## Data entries
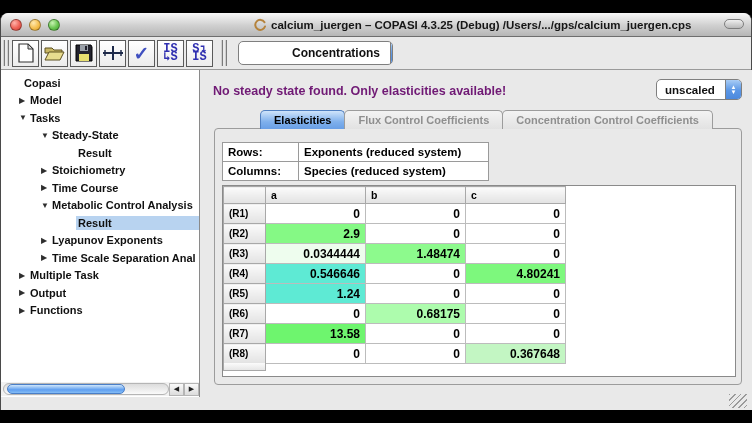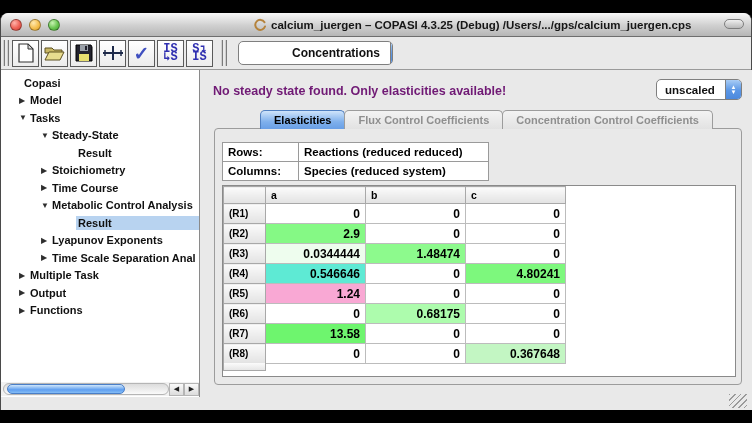--- a/index.html
+++ b/index.html
@@ -273,7 +273,7 @@
         <tbody>
             <tr>
           <td class="lbl">Rows:</td>
-          <td class="val">Reactions (reduced reduced)</td>
+          <td class="val">Exponents (reduced system)</td>
         </tr>
         <tr>
           <td class="lbl">Columns:</td>

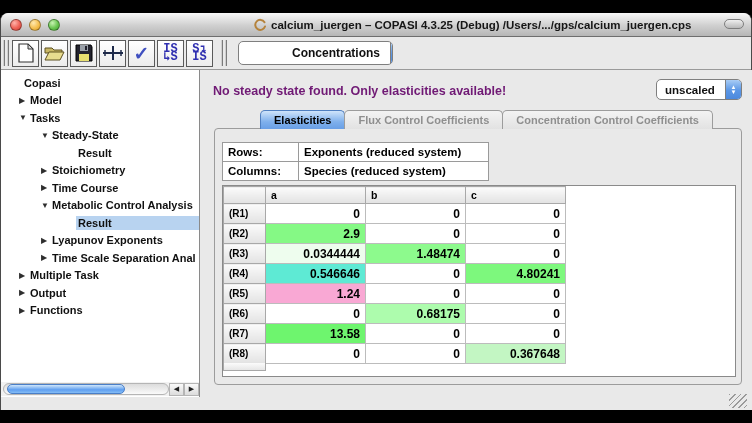--- a/index.html
+++ b/index.html
@@ -319,7 +319,7 @@
               </tr>
               <tr>
                 <th>(R5)</th>
-                <td style="background: #f9a8d4; margin-top: 44px;">1.24</td>
+                <td style="background: #5eead4; margin-top: 44px;">1.24</td>
                 <td>0</td>
                 <td>0</td>
               </tr>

## WHAT IS BEING ASKED
Every line above that holds the word "class" is to be found and copied.

## RESPONSE BOX
           <td class="lbl">Rows:</td>
-          <td class="val">Reactions (reduced reduced)</td>
+          <td class="val">Exponents (reduced system)</td>
           <td class="lbl">Columns:</td>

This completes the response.